* Records for the exercise *
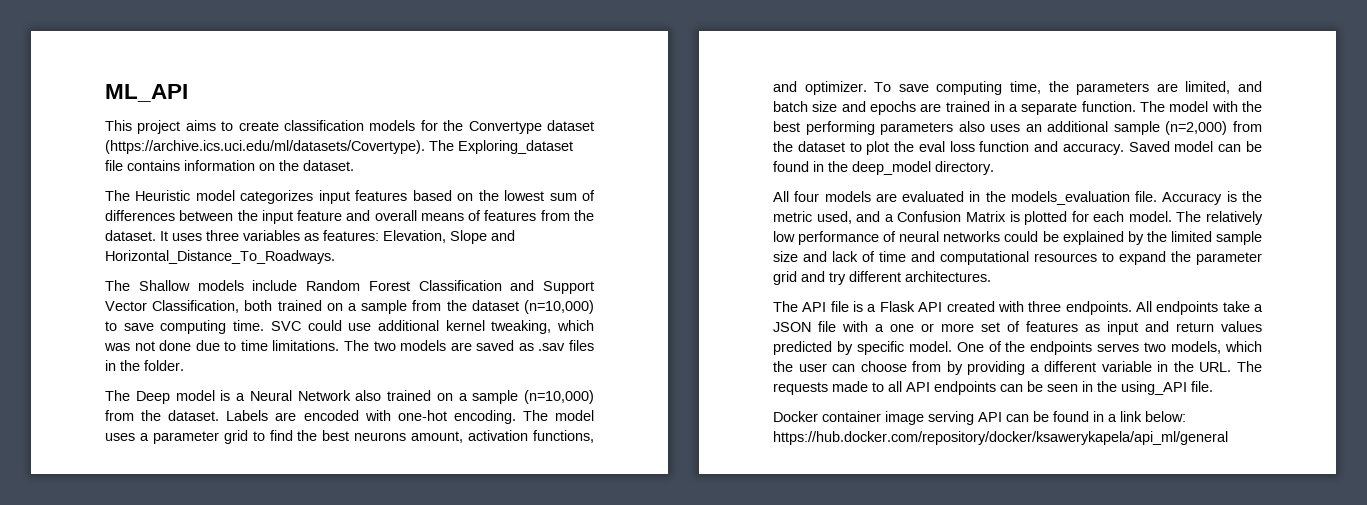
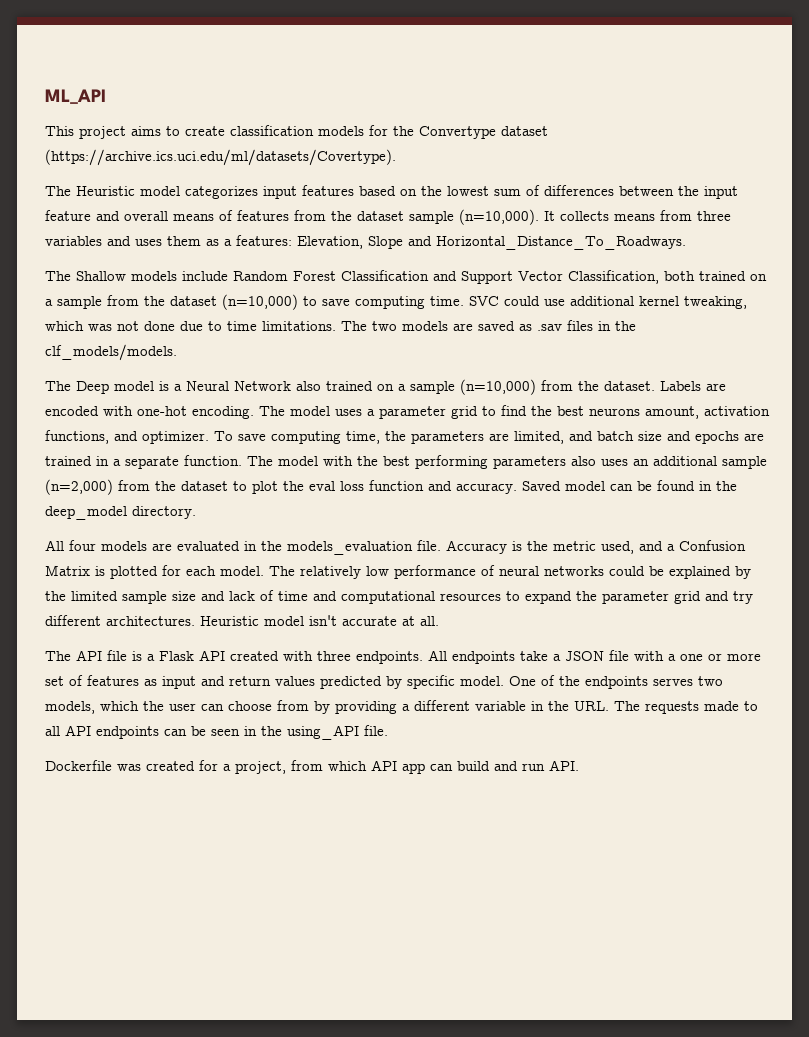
- This project aims to create classification models for the Convertype dataset (https://archive.ics.uci.edu/ml/datasets/Covertype). The Exploring_dataset file contains information on the dataset.
+ This project aims to create classification models for the Convertype dataset (https://archive.ics.uci.edu/ml/datasets/Covertype).
- The Heuristic model categorizes input features based on the lowest sum of differences between the input feature and overall means of features from the dataset. It uses three variables as features: Elevation, Slope and Horizontal_Distance_To_Roadways.
+ The Heuristic model categorizes input features based on the lowest sum of differences between the input feature and overall means of features from the dataset sample (n=10,000). It collects means from three variables and uses them as a features: Elevation, Slope and Horizontal_Distance_To_Roadways.
- The two models are saved as .sav files in the folder.
+ The two models are saved as .sav files in the clf_models/models.
+ Heuristic model isn't accurate at all.
- Docker container image serving API can be found in a link below: https://hub.docker.com/repository/docker/ksawerykapela/api_ml/general
+ Dockerfile was created for a project, from which API app can build and run API.

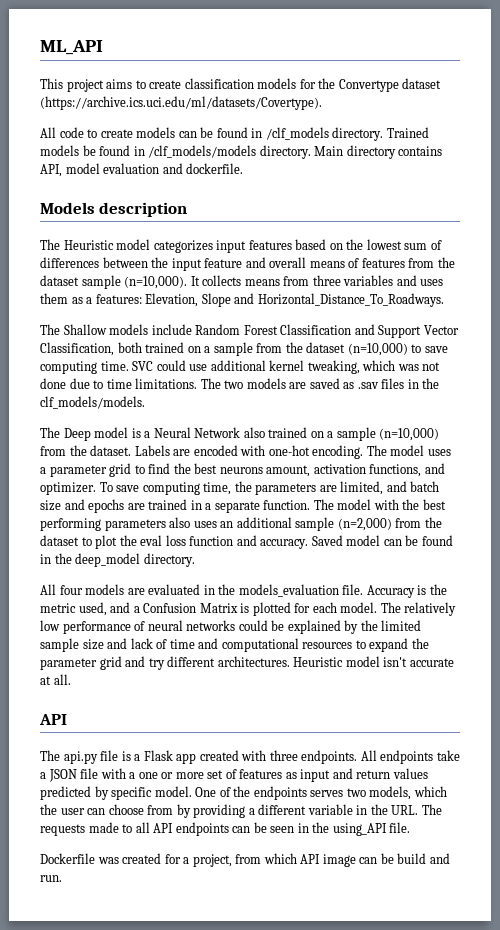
+ All code to create models can be found in /clf_models directory. Trained models be found in /clf_models/models directory. Main directory contains API, model evaluation and dockerfile.
+ Models description
  Heuristic model isn't accurate at all.
- The API file is a Flask API created with three endpoints.
+ API
+ The api.py file is a Flask app created with three endpoints.
- Dockerfile was created for a project, from which API app can build and run API.
+ Dockerfile was created for a project, from which API image can be build and run.

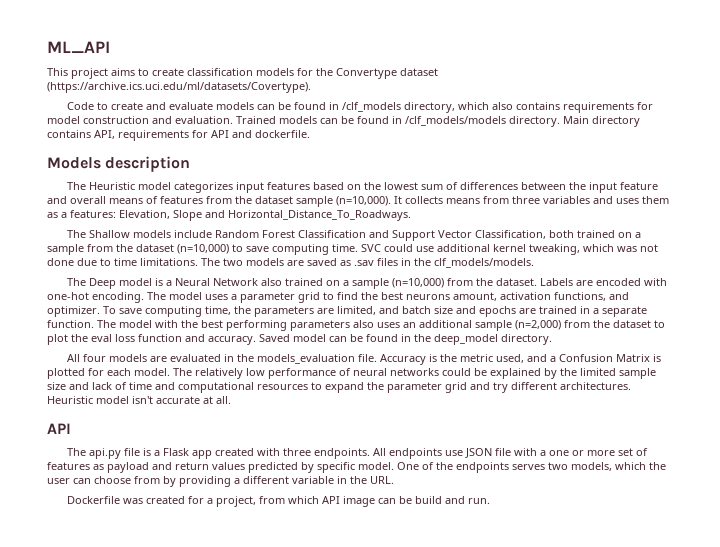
- All code to create models can be found in /clf_models directory.
+ Code to create and evaluate models can be found in /clf_models directory, which also contains requirements for model construction and evaluation.
- Trained models be found in /clf_models/models directory.
+ Trained models can be found in /clf_models/models directory.
- Main directory contains API, model evaluation and dockerfile.
+ Main directory contains API, requirements for API and dockerfile.
- All endpoints take a JSON file with a one or more set of features as input and return values predicted by specific model.
+ All endpoints use JSON file with a one or more set of features as payload and return values predicted by specific model.
- One of the endpoints serves two models, which the user can choose from by providing a different variable in the URL. The requests made to all API endpoints can be seen in the using_API file.
+ One of the endpoints serves two models, which the user can choose from by providing a different variable in the URL.

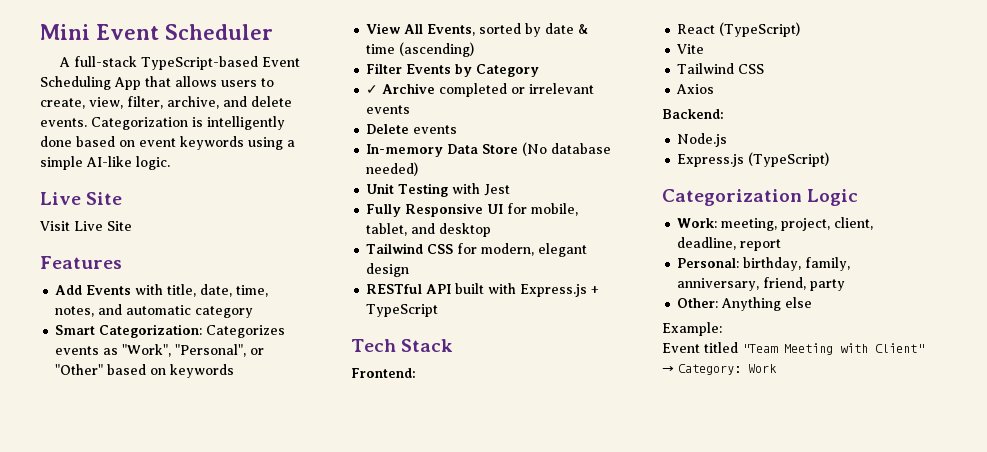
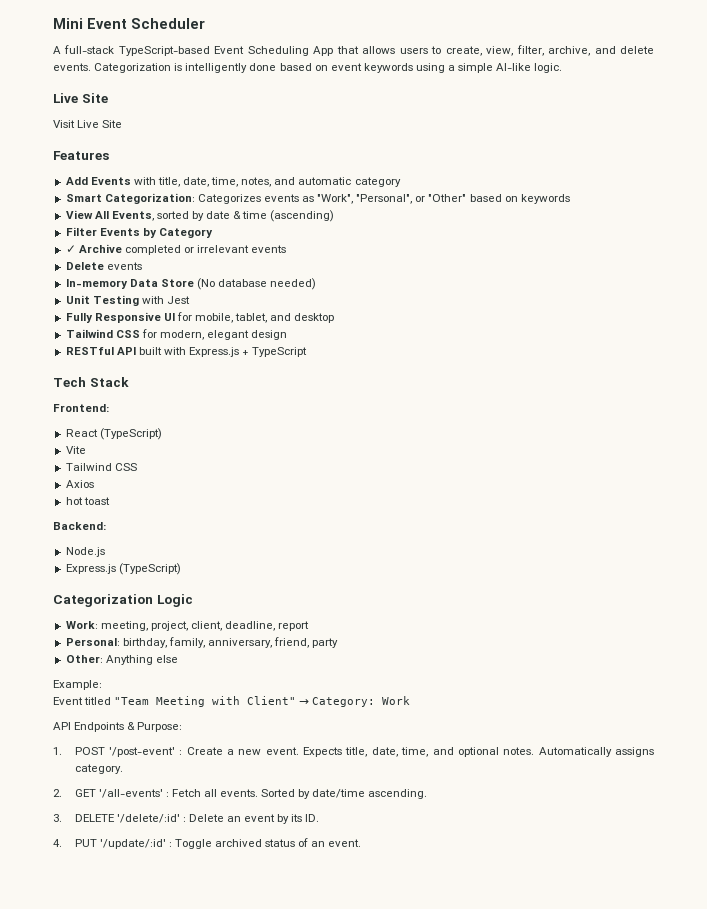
+ hot toast
+ API Endpoints & Purpose:
+ 1. POST '/post-event' : Create a new event. Expects title, date, time, and optional notes. Automatically assigns category.
+ 2. GET '/all-events' : Fetch all events. Sorted by date/time ascending.
+ 3. DELETE '/delete/:id' : Delete an event by its ID.
+ 4. PUT '/update/:id' : Toggle archived status of an event.

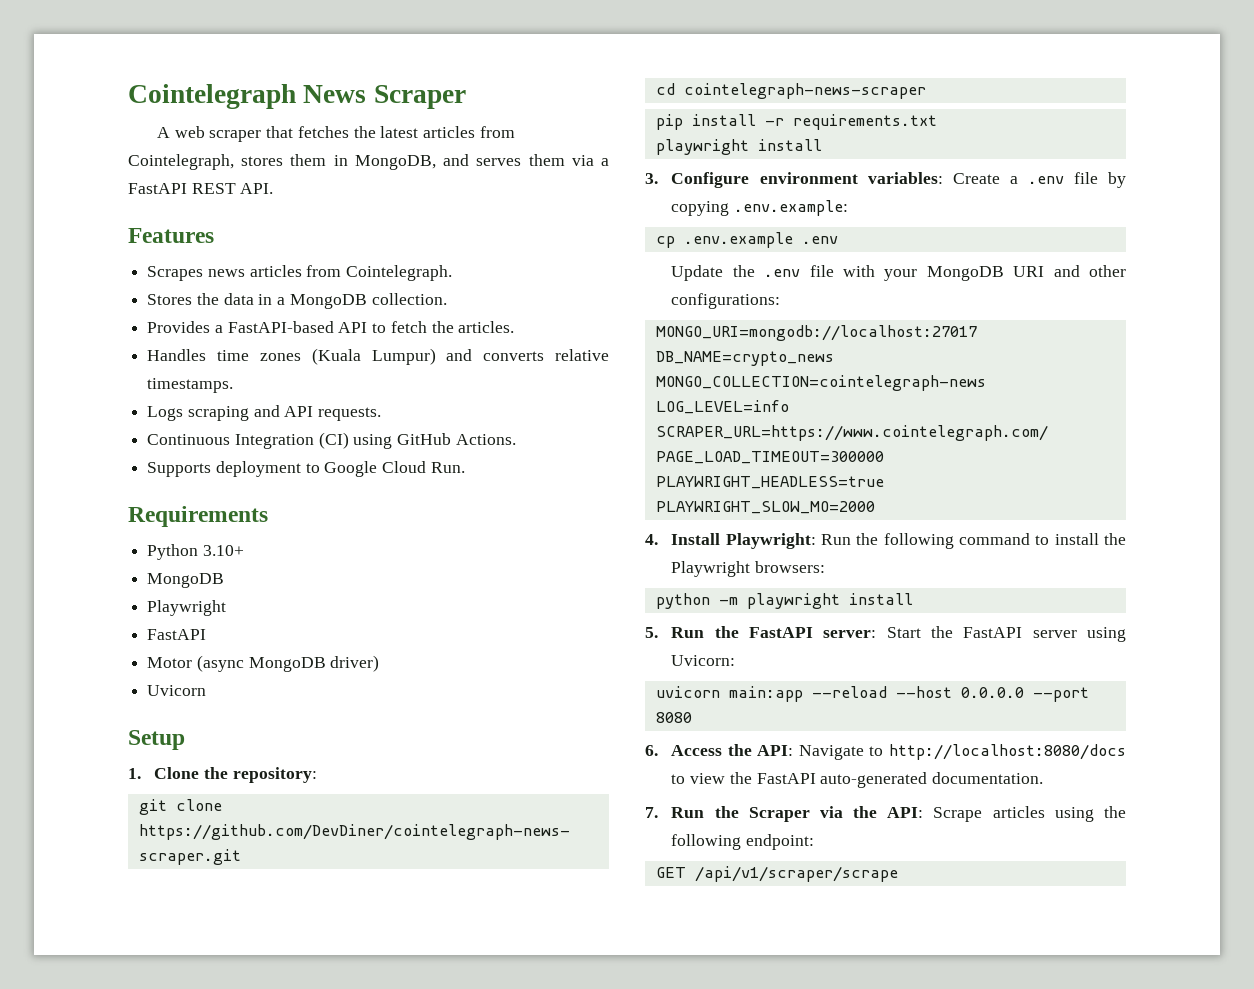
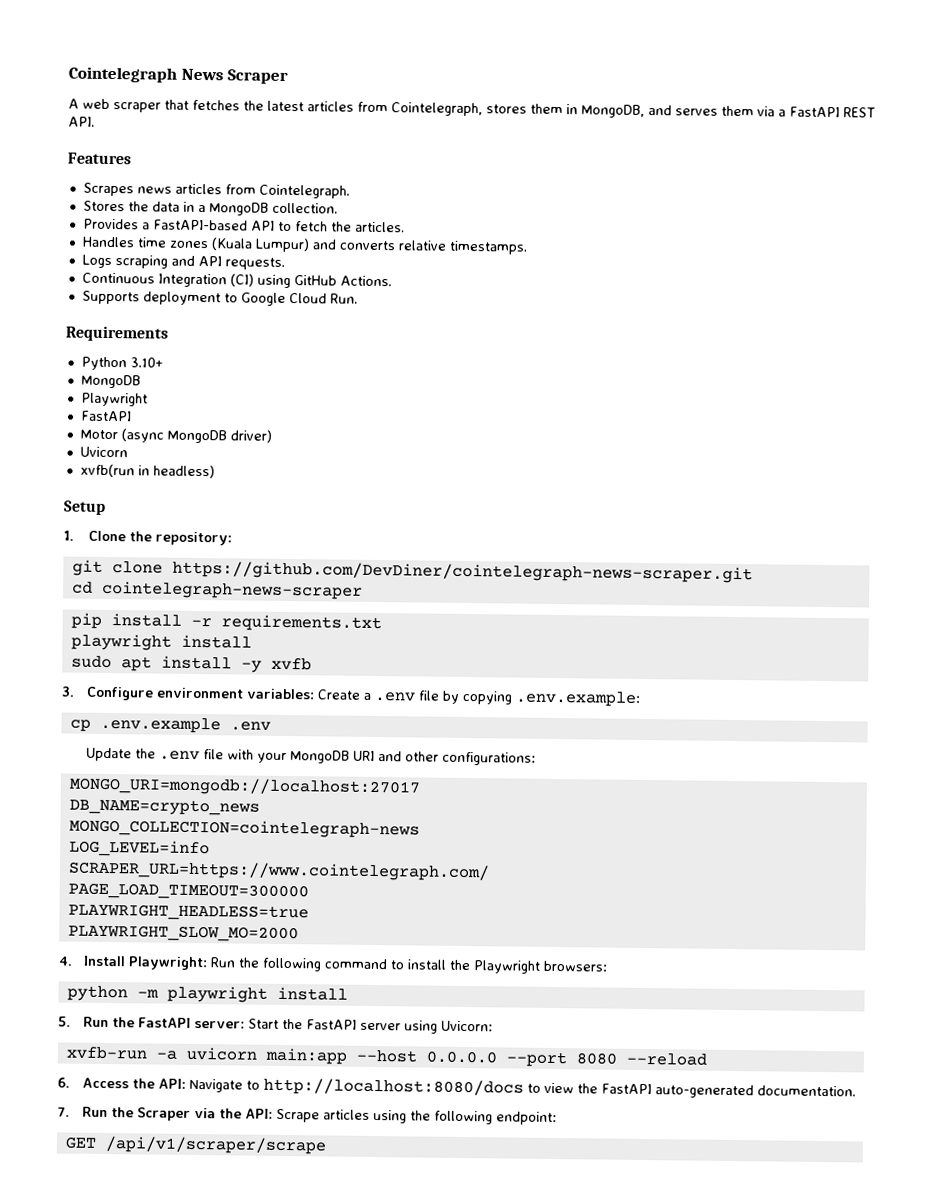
+ xvfb(run in headless)
+ sudo apt install -y xvfb
- uvicorn main:app --reload --host 0.0.0.0 --port 8080
+ xvfb-run -a uvicorn main:app --host 0.0.0.0 --port 8080 --reload

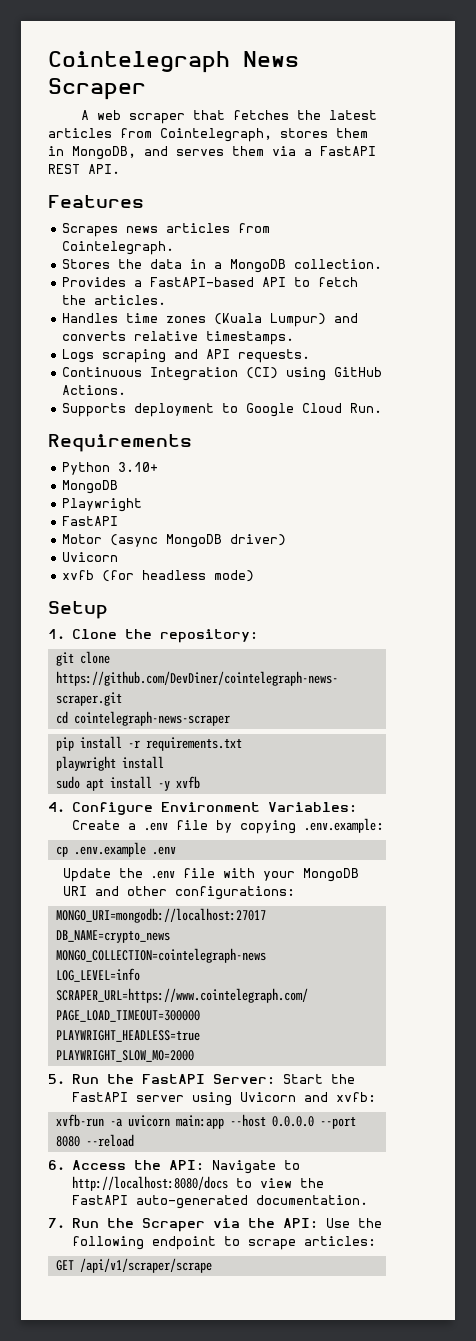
- xvfb(run in headless)
+ xvfb (for headless mode)
- 3. Configure environment variables: Create a .env file by copying .env.example:
+ 4. Configure Environment Variables: Create a .env file by copying .env.example:
- 4. Install Playwright: Run the following command to install the Playwright browsers:
- python -m playwright install
- 5. Run the FastAPI server: Start the FastAPI server using Uvicorn:
+ 5. Run the FastAPI Server: Start the FastAPI server using Uvicorn and xvfb:
- 7. Run the Scraper via the API: Scrape articles using the following endpoint:
+ 7. Run the Scraper via the API: Use the following endpoint to scrape articles:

* What the task asks *
Nothing but the lines from the one with "- Docker container" up to and including the one with "payload and return values predicted by specific model." should be printed, exactly as they read above. Please keep the pictures out.

* Solution for this exercise *
- Docker container image serving API can be found in a link below: https://hub.docker.com/repository/docker/ksawerykapela/api_ml/general
+ Dockerfile was created for a project, from which API app can build and run API.

+ All code to create models can be found in /clf_models directory. Trained models be found in /clf_models/models directory. Main directory contains API, model evaluation and dockerfile.
+ Models description
  Heuristic model isn't accurate at all.
- The API file is a Flask API created with three endpoints.
+ API
+ The api.py file is a Flask app created with three endpoints.
- Dockerfile was created for a project, from which API app can build and run API.
+ Dockerfile was created for a project, from which API image can be build and run.

- All code to create models can be found in /clf_models directory.
+ Code to create and evaluate models can be found in /clf_models directory, which also contains requirements for model construction and evaluation.
- Trained models be found in /clf_models/models directory.
+ Trained models can be found in /clf_models/models directory.
- Main directory contains API, model evaluation and dockerfile.
+ Main directory contains API, requirements for API and dockerfile.
- All endpoints take a JSON file with a one or more set of features as input and return values predicted by specific model.
+ All endpoints use JSON file with a one or more set of features as payload and return values predicted by specific model.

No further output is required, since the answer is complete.